This is because Maria is the only person in the table who was
born on 17.01.1982 and also lives in zip code 55332.
Membership disclosure [100]: This threat occurs when an
attacker can infer with high probability that an individuals
record is contained in the published data. For example, consider
a dataset which contains information on only HIV-positive
patients. The fact that a patients record is contained in the
dataset allows inferring that the patient is HIV-positive, and
thus poses a threat to privacy. Note that membership disclosure
may occur even when the data are protected from identity disclosure, and that there are several real-world scenarios where
protection against membership disclosure is required. Such
interesting scenarios were discussed in detail in [100,101].

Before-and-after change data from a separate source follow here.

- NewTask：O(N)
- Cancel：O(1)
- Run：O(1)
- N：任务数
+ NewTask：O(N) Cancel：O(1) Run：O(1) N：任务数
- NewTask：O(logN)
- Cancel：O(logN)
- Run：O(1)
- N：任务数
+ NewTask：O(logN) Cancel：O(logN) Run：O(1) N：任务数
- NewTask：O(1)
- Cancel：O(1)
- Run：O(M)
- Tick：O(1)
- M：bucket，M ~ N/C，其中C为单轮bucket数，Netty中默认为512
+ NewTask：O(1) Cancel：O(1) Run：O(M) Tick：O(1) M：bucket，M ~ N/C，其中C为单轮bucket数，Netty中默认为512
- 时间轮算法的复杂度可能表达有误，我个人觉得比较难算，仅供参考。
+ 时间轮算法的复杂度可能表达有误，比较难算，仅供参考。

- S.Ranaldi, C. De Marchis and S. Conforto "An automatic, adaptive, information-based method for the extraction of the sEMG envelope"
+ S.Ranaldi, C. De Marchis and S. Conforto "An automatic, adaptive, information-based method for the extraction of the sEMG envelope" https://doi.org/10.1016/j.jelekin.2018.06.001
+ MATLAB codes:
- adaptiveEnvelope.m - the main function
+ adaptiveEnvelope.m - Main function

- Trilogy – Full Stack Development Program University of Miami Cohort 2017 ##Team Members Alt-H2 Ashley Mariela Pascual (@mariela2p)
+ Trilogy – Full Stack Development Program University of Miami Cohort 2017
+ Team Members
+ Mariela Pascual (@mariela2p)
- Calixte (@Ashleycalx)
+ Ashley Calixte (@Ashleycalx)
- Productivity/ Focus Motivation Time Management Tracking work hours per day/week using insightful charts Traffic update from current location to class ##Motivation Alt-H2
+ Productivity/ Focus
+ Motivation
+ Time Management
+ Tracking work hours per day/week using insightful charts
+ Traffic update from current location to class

Attribute disclosure (or sensitive information disclosure) [88]: This
threat occurs when an individual is associated with information
about their sensitive attributes. This information can be, for
example, the individuals value for the sensitive attribute (e.g.,
the value in DNA in Table 1), or a range of values which contain
an individuals sensitive value (e.g., if the sensitive attribute is
Hospitalization Cost, then knowledge that a patients value in
this attribute lies in a narrow range, say 5400; 5500, may be
considered as sensitive, as it provides a near accurate estimate
of the actual cost incurred, which may be considered to be high,
rare, etc.).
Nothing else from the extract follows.